**EXERCISE**
Only the lines from the start of the data below through the line that contains "side length (val_500_uncompressed.ffcv)" are to be copied, exactly and without pictures.

**EXERCISE INPUT**

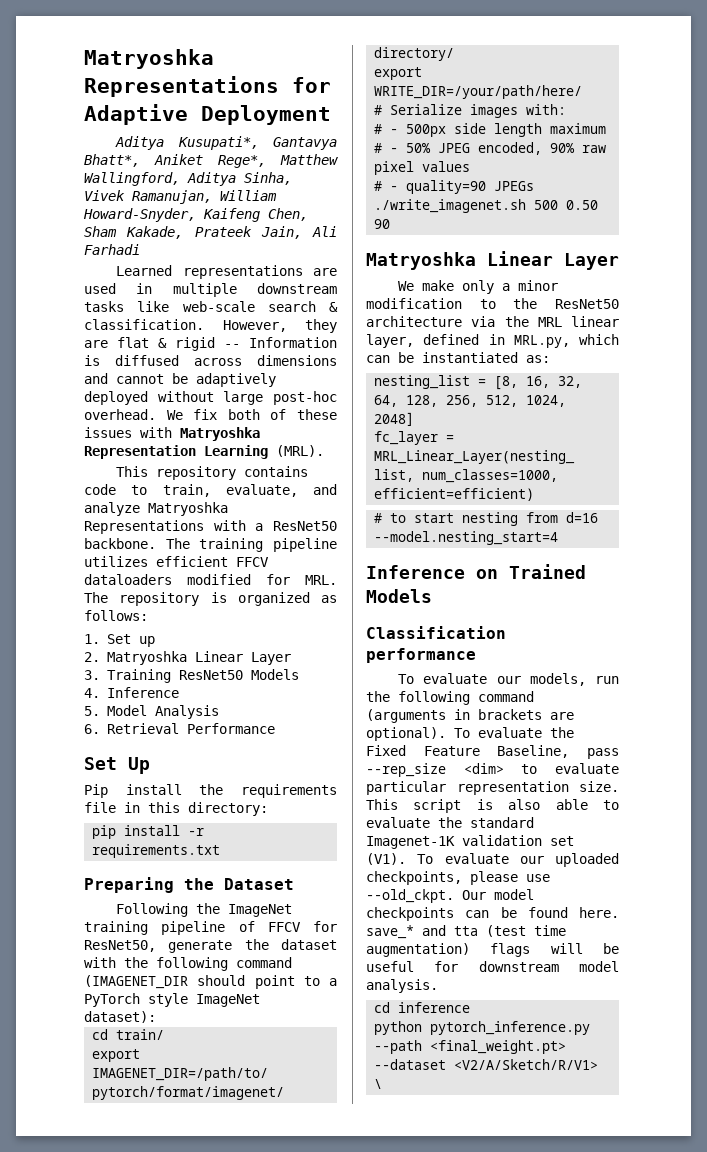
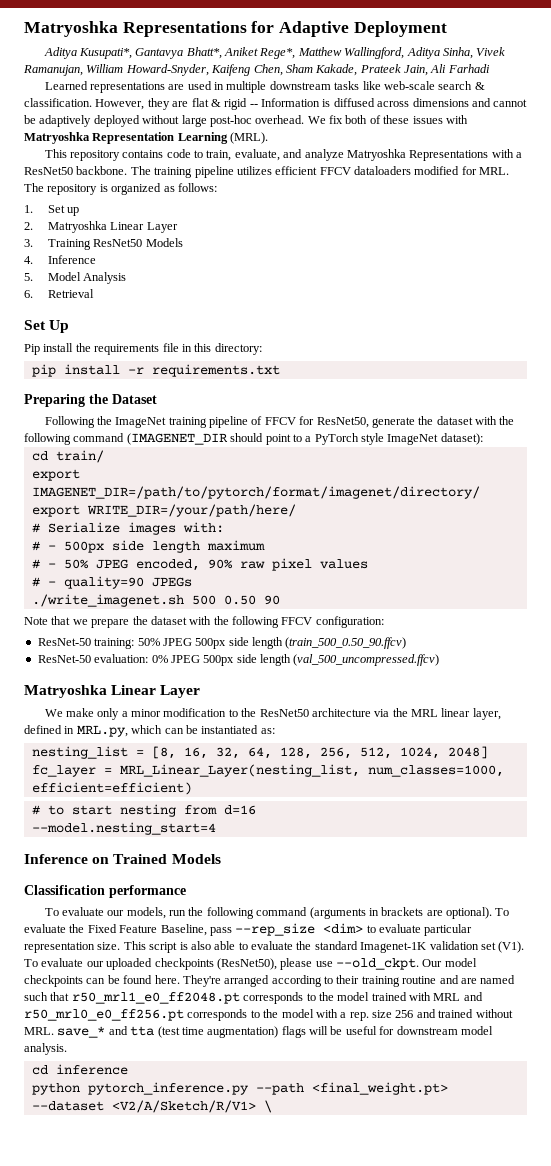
- 6. Retrieval Performance
+ 6. Retrieval
+ Note that we prepare the dataset with the following FFCV configuration:
+ ResNet-50 training: 50% JPEG 500px side length (train_500_0.50_90.ffcv)
+ ResNet-50 evaluation: 0% JPEG 500px side length (val_500_uncompressed.ffcv)
- This script is also able to evaluate the standard Imagenet-1K validation set (V1). To evaluate our uploaded checkpoints, please use --old_ckpt.
+ This script is also able to evaluate the standard Imagenet-1K validation set (V1). To evaluate our uploaded checkpoints (ResNet50), please use --old_ckpt.
- Our model checkpoints can be found here. save_* and tta (test time augmentation) flags will be useful for downstream model analysis.
+ Our model checkpoints can be found here. They're arranged according to their training routine and are named such that r50_mrl1_e0_ff2048.pt corresponds to the model trained with MRL and r50_mrl0_e0_ff256.pt corresponds to the model with a rep. size 256 and trained without MRL. save_* and tta (test time augmentation) flags will be useful for downstream model analysis.

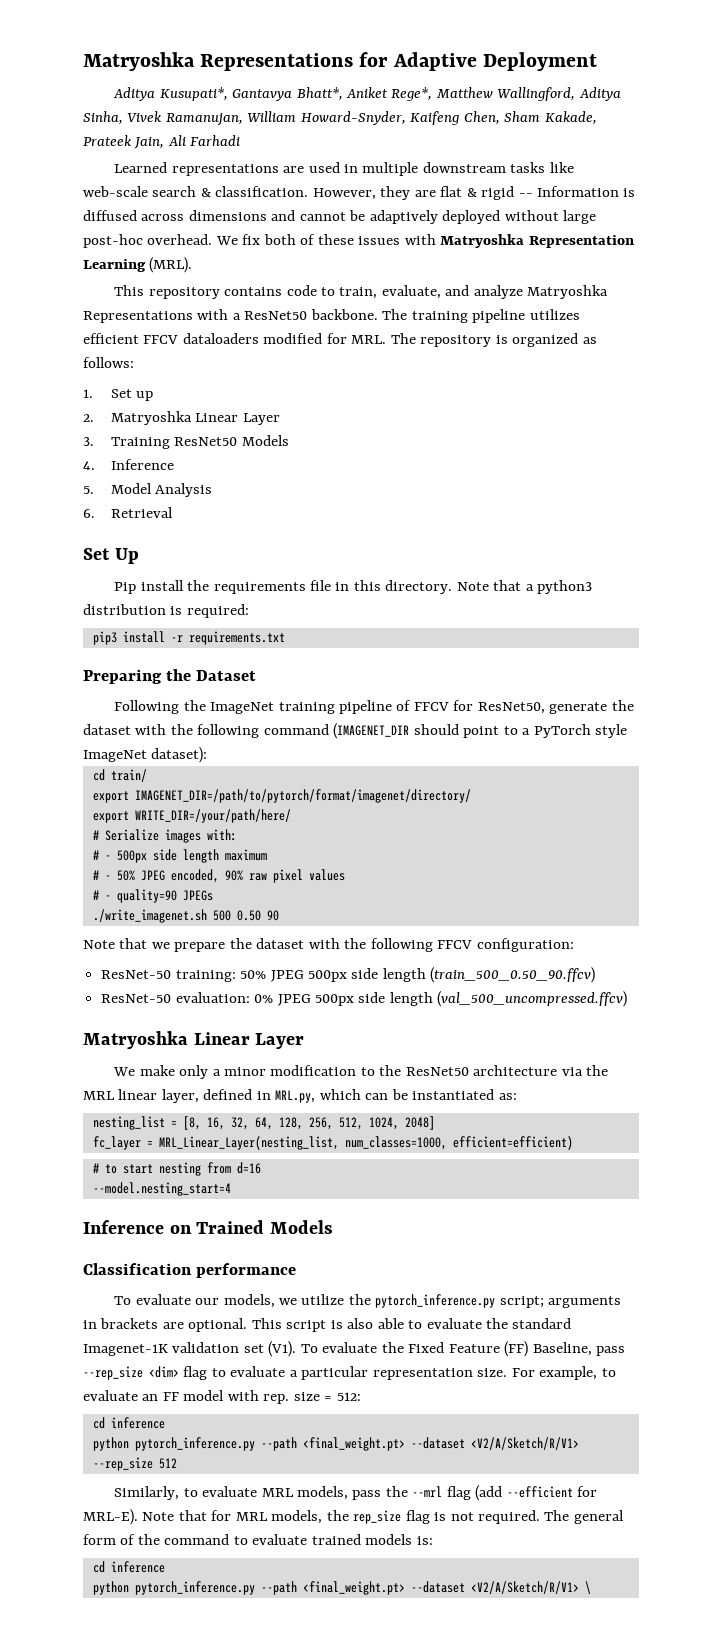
- Pip install the requirements file in this directory:
- pip install -r requirements.txt
+ Pip install the requirements file in this directory. Note that a python3 distribution is required:
+ pip3 install -r requirements.txt
- To evaluate our models, run the following command (arguments in brackets are optional). To evaluate the Fixed Feature Baseline, pass --rep_size <dim> to evaluate particular representation size.
+ To evaluate our models, we utilize the pytorch_inference.py script; arguments in brackets are optional.
- This script is also able to evaluate the standard Imagenet-1K validation set (V1). To evaluate our uploaded checkpoints (ResNet50), please use --old_ckpt. Our model checkpoints can be found here. They're arranged according to their training routine and are named such that r50_mrl1_e0_ff2048.pt corresponds to the model trained with MRL and r50_mrl0_e0_ff256.pt corresponds to the model with a rep. size 256 and trained without MRL. save_* and tta (test time augmentation) flags will be useful for downstream model analysis.
+ This script is also able to evaluate the standard Imagenet-1K validation set (V1). To evaluate the Fixed Feature (FF) Baseline, pass --rep_size <dim> flag to evaluate a particular representation size. For example, to evaluate an FF model with rep. size = 512:
+ cd inference
+ python pytorch_inference.py --path <final_weight.pt> --dataset <V2/A/Sketch/R/V1> --rep_size 512
+ Similarly, to evaluate MRL models, pass the --mrl flag (add --efficient for MRL-E). Note that for MRL models, the rep_size flag is not required. The general form of the command to evaluate trained models is:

**TASK SOLUTION**
- 6. Retrieval Performance
+ 6. Retrieval
+ Note that we prepare the dataset with the following FFCV configuration:
+ ResNet-50 training: 50% JPEG 500px side length (train_500_0.50_90.ffcv)
+ ResNet-50 evaluation: 0% JPEG 500px side length (val_500_uncompressed.ffcv)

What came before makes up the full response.